Students of Chisapani Secondary School practicing on computers in their school lab in this recent picture. Photo: Daman Rai
KHOTANG, Sept 8: Until three years ago, Pratima Sapkota of Jentedhunga Rural Municipality did not even know how a computer looks like. She would hear that kids in Kathmandu read and write on computer and that would make her feel dumbfounded. Now the 10th grader is a student of computer engineering at her school and she terms the technology as a ‘game changer’ in her life.
As a part of technical education, specific technical courses like this one have been introduced for secondary level students these days. The government has planned to cover at least two to three schools in a district under this project. In rural and disadvantaged locations, the courses seem to have quite touched the participating student’s life.
“It was hard to believe when people told me that computer is like a toy for kids in Kathmandu. I used to think computer is a very big deal,” said Sapkota, of Chisapani Secondary School. “Now, it feels funny remembering that I used to think that way. All of us at the school operate the computer very well,” added the student of computer engineering.
She told that computer is indeed a big deal for children in Khotang. ‘Not all schools have been able to give this facility to children’.
“However, we were lucky. Our school purchased computers three years ago. We welcome them with huge celebration back then,” she reported. “Had it not been for school, we would never be able to use it. Now computer class is so much fun,” she added.
Even in Khotang, most of the private schools have computer, library and laboratories. But community schools having those amenities feel like a big thing, according to Sapkota’s classmate, Rabin Bista.
“There are several schools we know that do not have computers, libraries, laboratories. In private ones, there are lots of stuffs for children,” he said.
Bista and Sapkota do not have very good typing speed yet. They are learning. While learning to type English, they are also enhancing their English language skills.
“We just feel great to realize that we are doing computer engineering. For that, we must hone our skills in every way possible. We have just begun to use computer, learned a little bit of theory, and there is lot more for us to learn,” said Bista. “While learning to type we are learning better English as well,” he added.
Among many vocational subjects under humanities, science and management, the two students had chosen to go with computer engineering. And they feel proud about their choice.
“I feel that I can now realize my dreams. If I can be a computer engineer in future, that would be great. Joining this course feels like a game changer in my life,” Sapkota said.
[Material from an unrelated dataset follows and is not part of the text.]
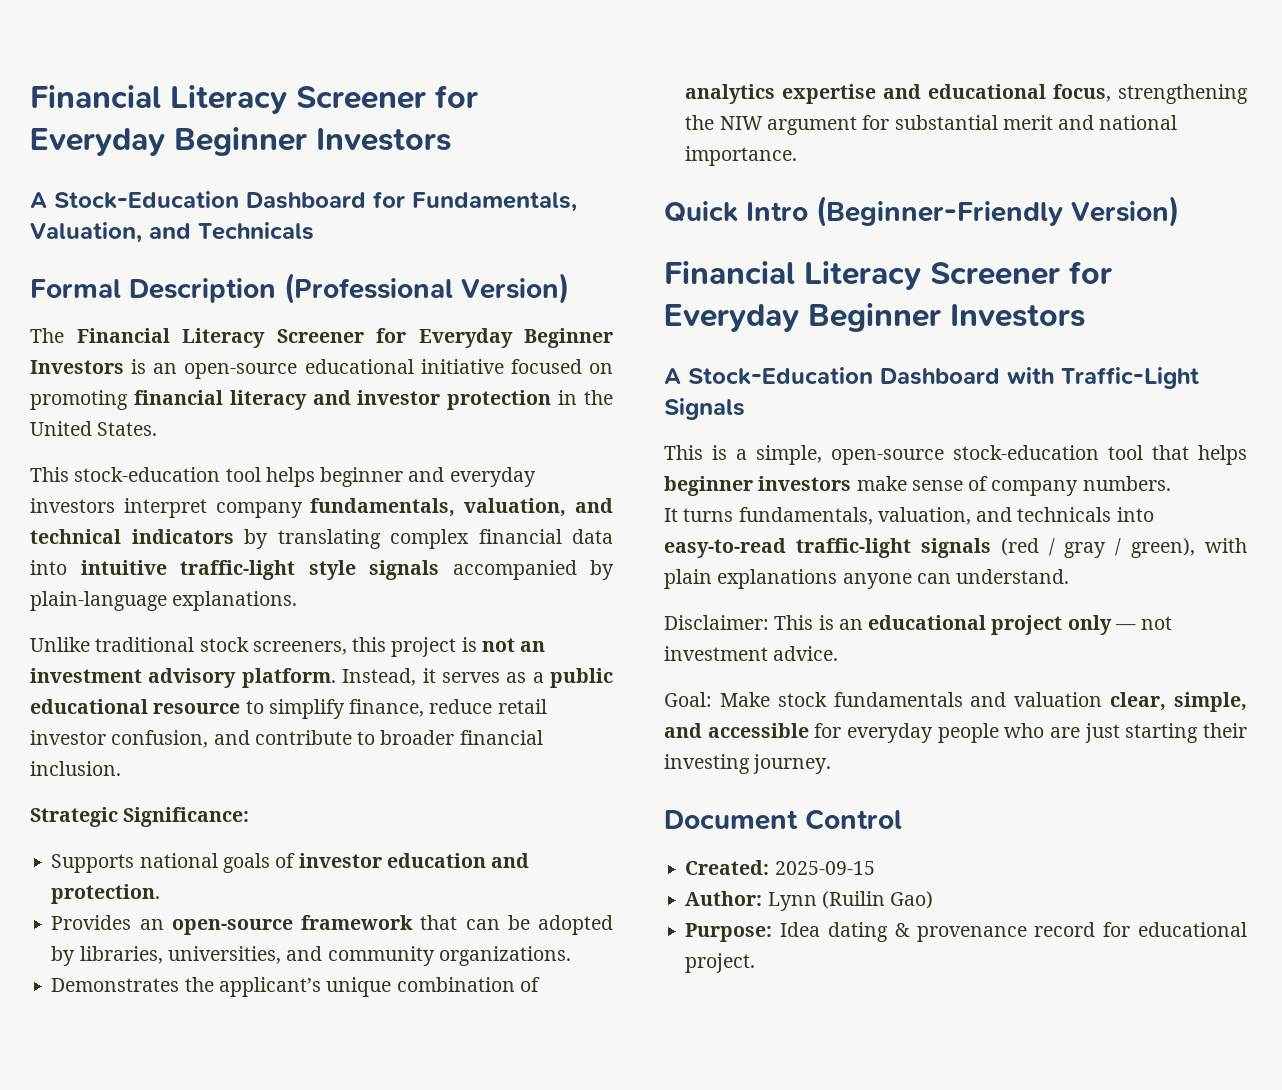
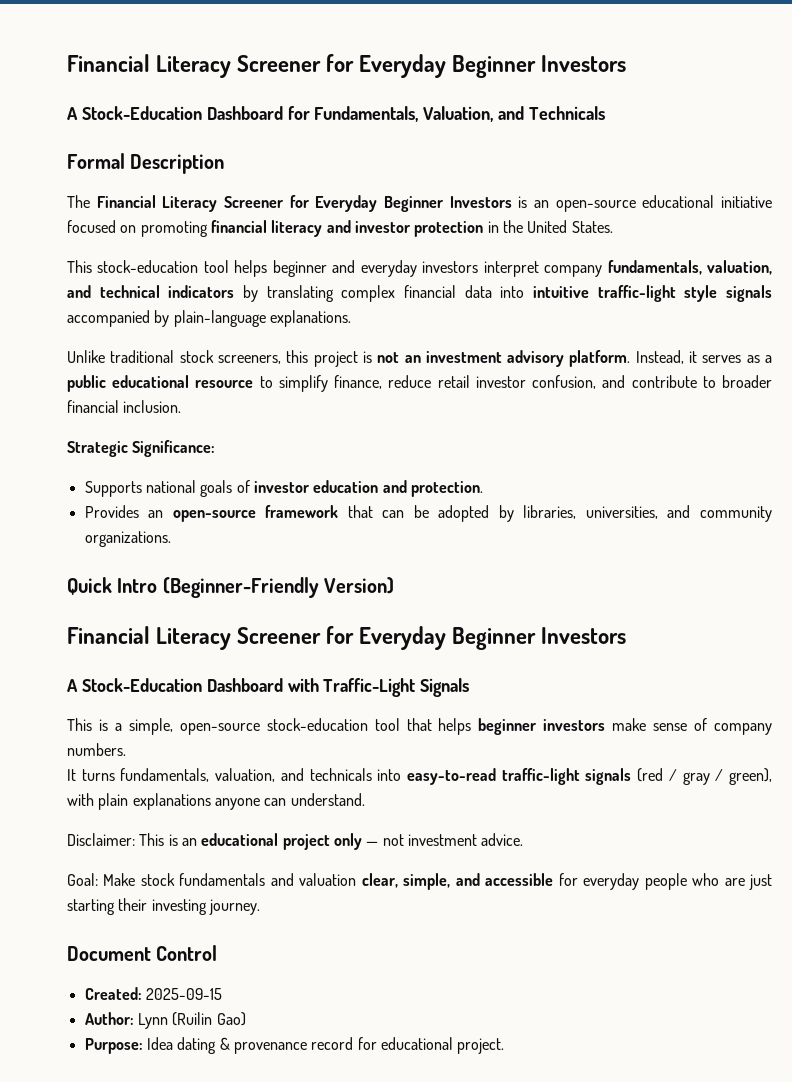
- Formal Description (Professional Version)
+ Formal Description
- Demonstrates the applicant’s unique combination of analytics expertise and educational focus, strengthening the NIW argument for substantial merit and national importance.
Students are offered to choose subjects or streams at 9th grade. Following the same line till 12th grade shape them in a certain way. “After completing my 12th standard, I will be eligible to join computer engineering at the bachelors level. It is now just a matter of two more years,” she said, quite excitedly.
According to the school’s Principal, Ram Bahadur Raut, specific four-year courses offered at the school level have indeed the potential to produce professionals in future. He was of the opinion that such technical education must be extended even further.
“The government must make such courses available in all schools across the country. So far, only few community schools have been able to offer technical courses to their students. We have constraint of resources,” Raut maintained. He added that the computer courses at his school have elated not only children but also their parents.
“Parents are really very happy. This is the age of computer, and our kids are learning at school, they say,” he stated.
Currently, 96 students of 9 and 10 grades are pursuing computer engineering in the school. Raut reported that there is very huge craze among students for studying this subject and the school is planning to expand its present capacity. “We started it just two years ago. We have realized that we were actually late. There is a huge demand for studying this subject. Students are very excited, happy and sincere about it,” he noted.
The earlier batch of computer engineering did pretty well in exams. Their remarkable performance in SEE encouraged the entire school fraternity. “Computer lab is our students’ best place these days. Even our earlier batch did great in exam. We all are encouraged by their performance,” Raut said.
For the school established in 1963, the new laboratory full of computers is not just a learning center, but also a milestone for transformation. “Apparently, it looks like just another computer class, but for us, it is not just that. It is milestone for us, towards the journey of change. Our minds have opened, students and teachers are filled with confidence and dreams,” Raut stated.